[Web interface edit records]
====
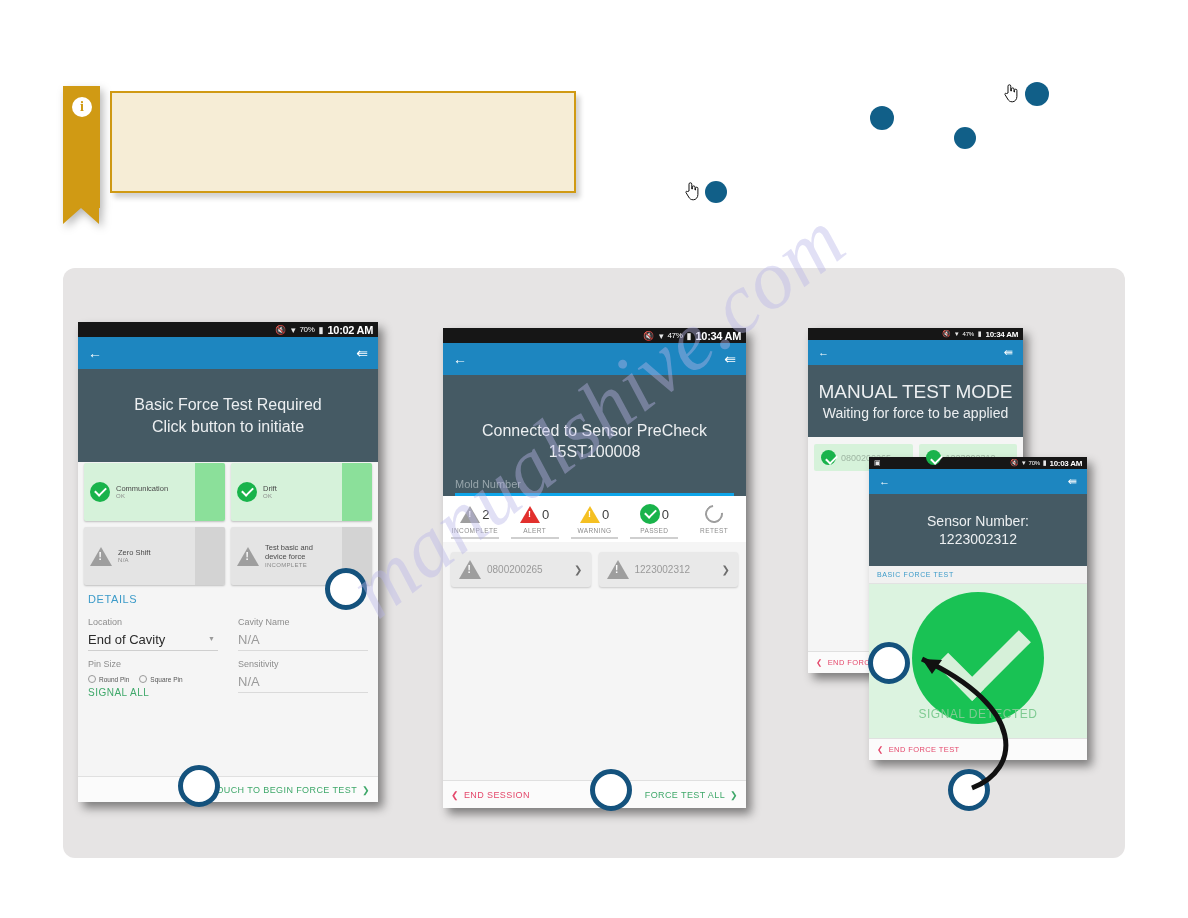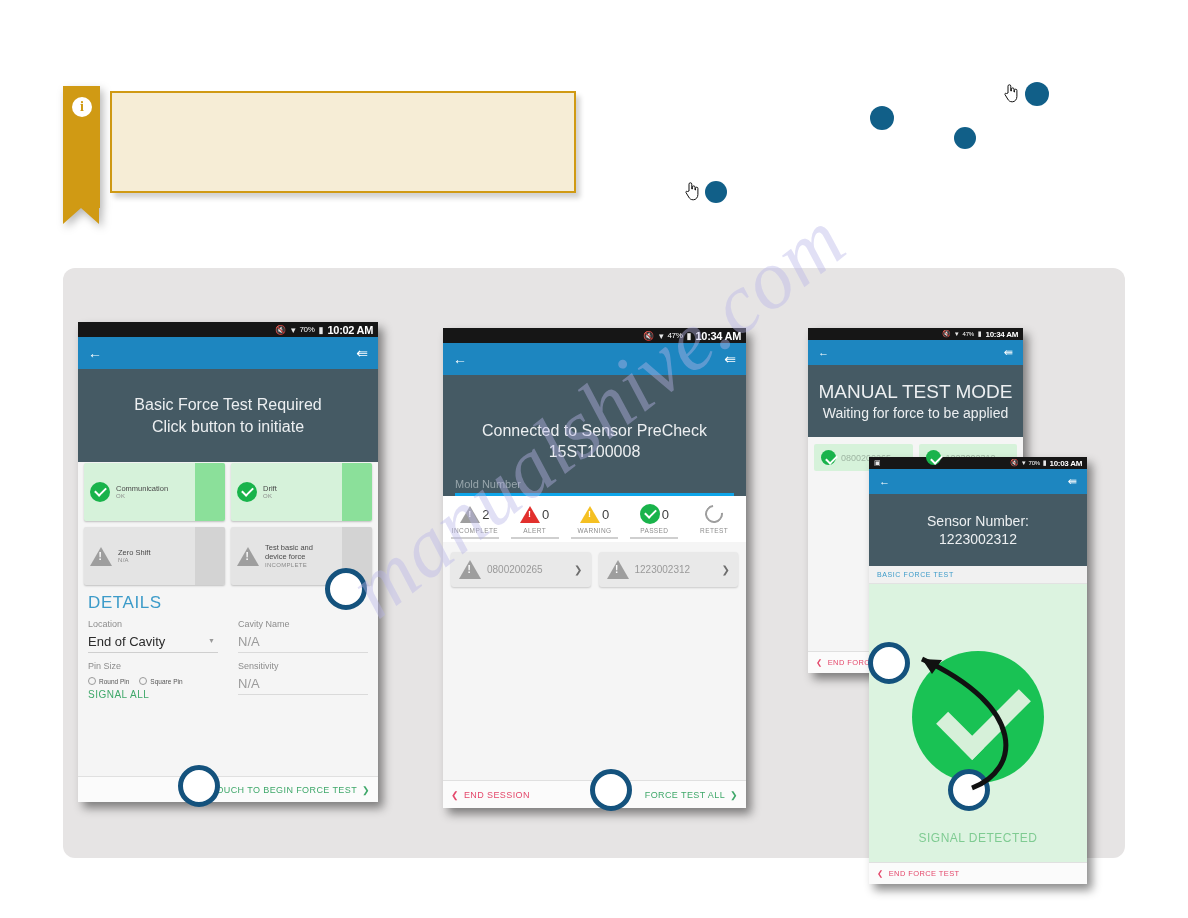--- a/index.html
+++ b/index.html
@@ -482,7 +482,7 @@
   </div>
 </div>
 
-<div class="phone" style="left:869px; top:457px; width:218px; height:427px;">
+<div class="phone" style="left:869px; top:457px; width:218px; height:303px;">
   <div class="statusbar" style="height:12px; justify-content:space-between;">
     <span class="sb-ic" style="font-size:7px;">▣</span>
     <span style="display:flex;align-items:center;gap:3px;">

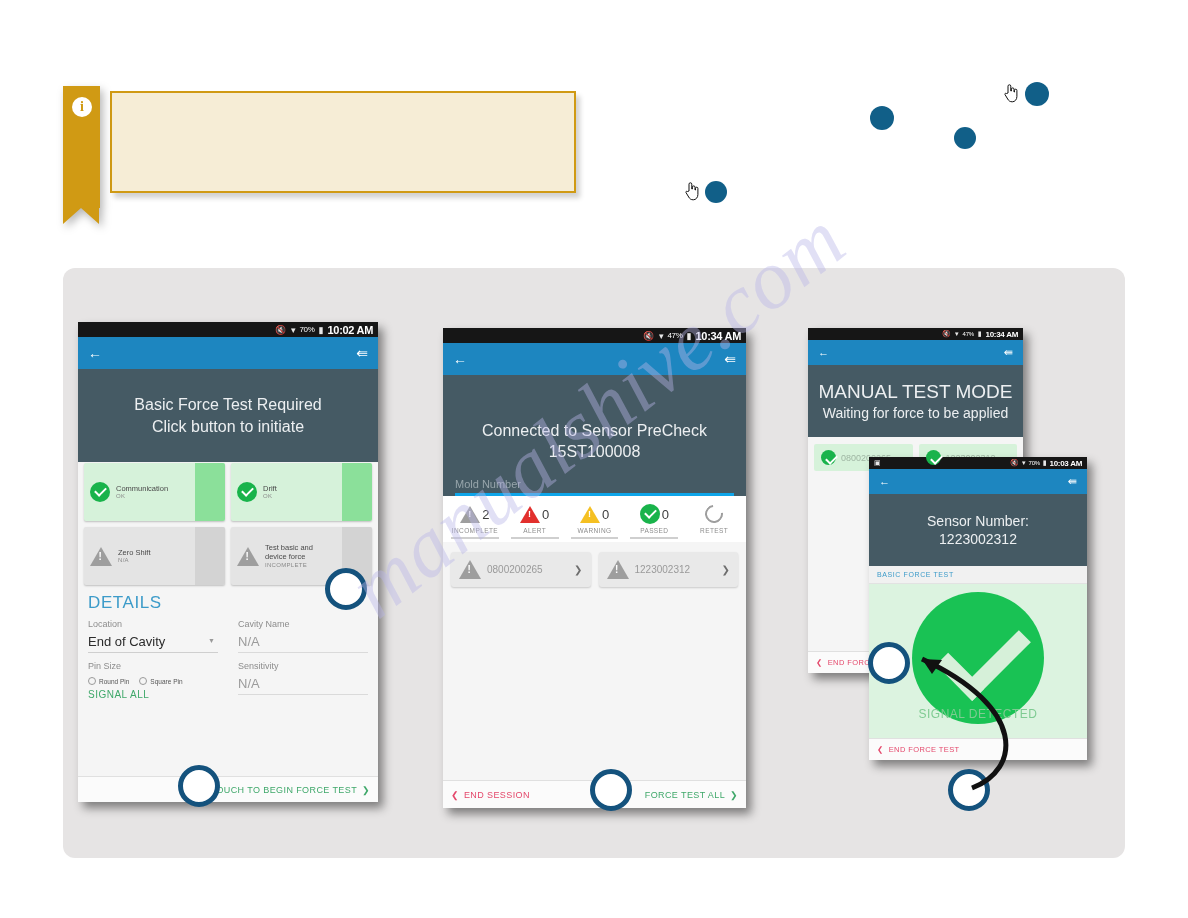--- a/index.html
+++ b/index.html
@@ -151,7 +151,7 @@
 
   
   .details { padding: 8px 10px 0; }
-  .det-title { color: #3c9bc9; font-size: 17px; letter-spacing: .6px; }
+  .det-title { color: #3c9bc9; font-size: 11px; letter-spacing: .6px; margin-bottom: 6px; }
   .det-grid { display: grid; grid-template-columns: 1fr 1fr; gap: 2px 20px; }
   .lbl { font-size: 9px; color: #8d8d8d; margin-top: 6px; }
   .fld {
====
▸ **WHAT THE EXERCISE ASKS**
The records above are to be repeated exactly, with every picture removed from the copy.

▸ **COMPLETED TASK**
--- a/index.html
+++ b/index.html
@@ -482,7 +482,7 @@
   </div>
 </div>
 
-<div class="phone" style="left:869px; top:457px; width:218px; height:427px;">
+<div class="phone" style="left:869px; top:457px; width:218px; height:303px;">
   <div class="statusbar" style="height:12px; justify-content:space-between;">
     <span class="sb-ic" style="font-size:7px;">▣</span>
     <span style="display:flex;align-items:center;gap:3px;">

--- a/index.html
+++ b/index.html
@@ -151,7 +151,7 @@
 
   
   .details { padding: 8px 10px 0; }
-  .det-title { color: #3c9bc9; font-size: 17px; letter-spacing: .6px; }
+  .det-title { color: #3c9bc9; font-size: 11px; letter-spacing: .6px; margin-bottom: 6px; }
   .det-grid { display: grid; grid-template-columns: 1fr 1fr; gap: 2px 20px; }
   .lbl { font-size: 9px; color: #8d8d8d; margin-top: 6px; }
   .fld {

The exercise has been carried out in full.